Déménager du passé à aujourd’hui

L’Oreille tendue croyait désuet le mot mouver (au sens de partir, s’en aller, déménager, se déplacer, bouger), qu’elle avait repéré dans Maria Chapdelaine (éd. de 1980, p. 20 et p. 190) et dans une chanson de 1919 (citée dans le Diable en ville, p. 93). L’emprunt est manifeste à l’anglais to move.

Elle se trompait peut-être. C’est du moins ce que laisse croire une publicité parue récemment dans le Devoir (24-25 novembre 2102, p. C1).

On y apprend qu’un projet montréalais de construction d’appartements en copropriété prend de l’expansion. On ajoute vingt condos à l’ensemble MÙV (Modernité Urbanité Verdure).
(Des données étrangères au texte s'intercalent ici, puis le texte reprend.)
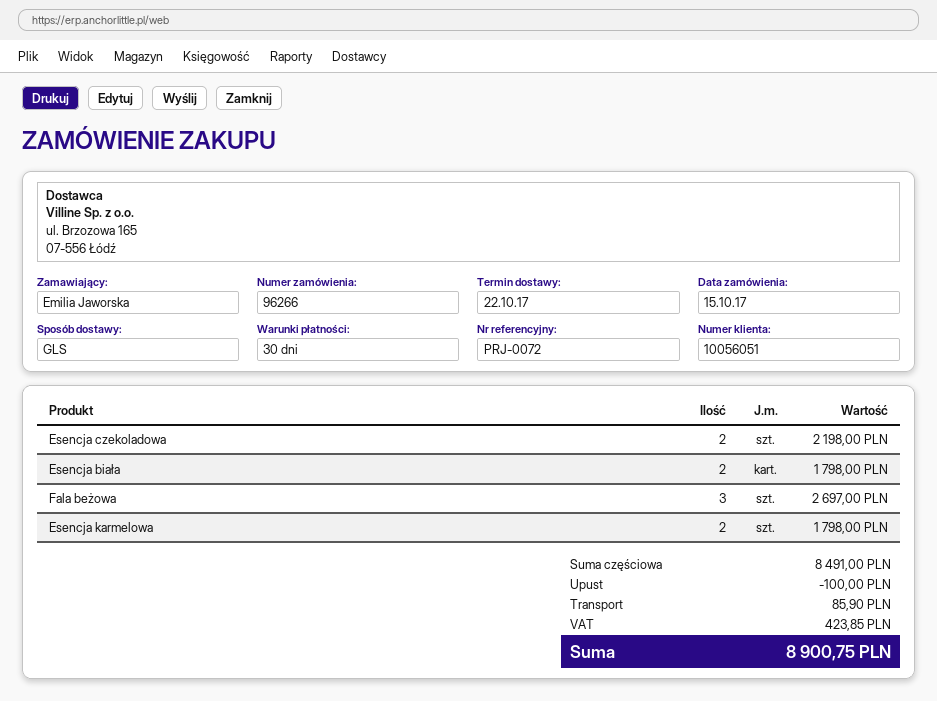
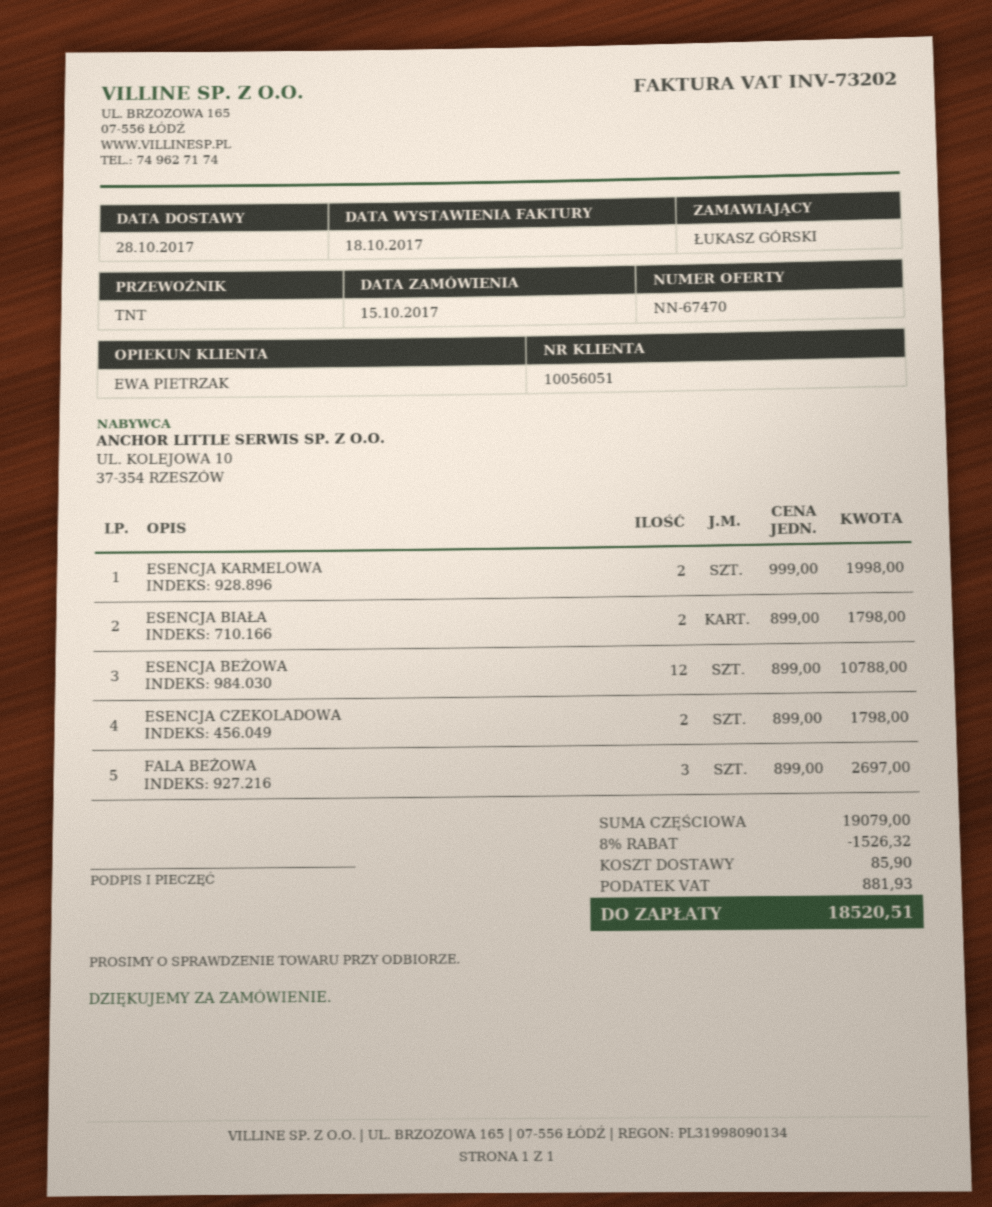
delivery date: 2017-10-22 -> 2017-10-28
ordered by: Emilia Jaworska -> ŁUKASZ GÓRSKI
shipping method: GLS -> TNT
Esencja czekoladowa: 2 for 2198.00 -> 2 for 1798.00
Esencja karmelowa: 2 for 1798.00 -> 2 for 1998.00
ESENCJA BEŻOWA: none -> 12 for 10788.00
subtotal: 8491.00 -> 19079.00
discount: 100.00 -> 1526.32
tax: 423.85 -> 881.93
total: 8900.75 -> 18520.51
Slogan ? «Moi, j’mùv à Rosemont.»

Mùv comme dans move ? Tant de questions, si peu de réponses.

P.-S. — L’accent grave sur le Ù / ù est certifié d’origine.

 

Références

Hémon, Louis, Maria Chapdelaine. Récit du Canada français, Montréal, Boréal express, 1980, 216 p. Avant-propos de Nicole Deschamps. Notes et variantes, index des personnages et des lieux, par Ghislaine Legendre.

Lacasse, Germain, Johanne Massé et Bethsabée Poirier, le Diable en ville. Alexandre Silvio et l’émergence de la modernité populaire au Québec, Montréal, Presses de l’Université de Montréal, 2012, 299 p. Ill.